Some investors have argued that Russian equities are now attractively valued, although the risk of continued volatility in the short-term remains.

By Gary Jackson,

News Editor, FE Trustnet

Russian equities now appear attractive, according to Coutts chief investment officer Alan Higgins and a number of other investors, as the potential for re-rating in the medium term is compelling enough to offset the risk of near-term volatility.

The ongoing conflict in Ukraine has seen Russian equities take a battering so far in 2014, as the country put itself at odds with the West by backing separatists wanting to split with Kiev and became the target of sanctions from the European Union and the US.

Over the year to date, the MSCI Russia index is down 13.20 per cent while active funds focusing on the country have had an even worse 2014, with the average Russia fund in the IMA universe falling 16.37 per cent.

The latest falls were prompted by allegations that Russia was increasing its direct involvement in the Ukrainian conflict.

In contrast, the developed market-focused MSCI World has gained 6.40 per cent, while the FTSE All Share is ahead 3.31 per cent.

The MSCI Emerging Markets index has managed to gain 10.41 per cent over the year so far.

Performance of indices year to date


Source: FE Analytics

Coutts’ Higgins (pictured) argues that these falls have brought Russian equities down to a valuation where they can be considered “attractive”.

ALT_TAG “Russian equities have long been cheap, reflecting political risks and perceptions of corruption, but the current earnings valuation (price/earnings ratio or PE) based on forecast earnings of around 4 is low even by historical standards,” he said.

“It’s also the lowest it’s been since the credit crisis.
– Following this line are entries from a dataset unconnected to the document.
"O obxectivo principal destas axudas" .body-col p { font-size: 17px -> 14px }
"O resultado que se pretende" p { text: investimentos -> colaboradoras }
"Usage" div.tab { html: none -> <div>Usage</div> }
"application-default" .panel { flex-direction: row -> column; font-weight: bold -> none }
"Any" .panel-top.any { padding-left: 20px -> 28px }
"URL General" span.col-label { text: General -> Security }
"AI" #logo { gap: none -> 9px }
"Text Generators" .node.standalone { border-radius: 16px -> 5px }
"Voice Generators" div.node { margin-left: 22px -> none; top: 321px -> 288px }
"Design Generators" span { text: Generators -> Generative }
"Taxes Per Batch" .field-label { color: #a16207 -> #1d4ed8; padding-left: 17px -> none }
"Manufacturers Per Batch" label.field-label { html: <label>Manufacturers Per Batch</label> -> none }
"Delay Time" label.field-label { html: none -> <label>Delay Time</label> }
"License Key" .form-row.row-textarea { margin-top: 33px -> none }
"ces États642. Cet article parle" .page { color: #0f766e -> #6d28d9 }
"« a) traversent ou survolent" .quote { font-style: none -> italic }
Cyclically-adjusted PEs are lower relative to the MSCI World index than during the credit crisis. Comparing asset-based valuations, price-to-book (PB) is also low for Russia at 0.7, while MSCI World trades on a PB of 2.1 and PE of 15.”

Looking at other valuation metrics, Higgins points out that the Russian market’s average dividend yield stands at 4.8 per cent, which is historically high and compares with the MSCI World’s 2.6 per cent.

Meanwhile, Russian firms’ dividend cover is “very high in a global context”.

The CIO adds that Russian businesses remain cash rich in general while their profits appear to be stabilising.

Furthermore a more stable outlook for Russian earnings and economic growth can be garnered from recent economic data, he says.

“A major escalation of the crisis cannot be ruled out but there are significant incentives for Russia and the West to resolve their differences. Most notably, several European countries – including Germany and Italy – remain heavily dependent on Russian energy, while Russia is heavily dependent on Western capital,” Higgins said.

“We believe the potential for a re-rating of Russian equities over the next three to five years outweighs the risk of further near-term volatility. Markets historically perform well when geopolitical tensions ease.”

“Even if forward PEs – ie based on forecast earnings – were only to return to around six, which is their average since president Putin came to power, that would still represent significant upside.”

The risk for near-term volatility seems high, given the pro-Russia separatists recent moves into the control of the coastal town of Novoazovsk and their alleged plans to advance on the strategic port city of Mariupol.

In addition, there have been reports of Russian troop movements within eastern Ukraine.

Capital Economics said: “Some of the sharpest market falls have, understandably, been in Russia itself, where hopes that a diplomatic solution to the crisis might be found had triggered a rally in the stock market in the early part of this month.”

“But the latest events suggest that things are likely to get worse before they get better. In these circumstances, we expect both Russian equities and the ruble to remain weak over the rest of this year.”

Robin Geffen (pictured), manager of the three FE Crown-rated £239.9m Neptune Russia & Greater Russia fund, agrees that the valuation metrics - especially the price-to-book ratio - look encouraging.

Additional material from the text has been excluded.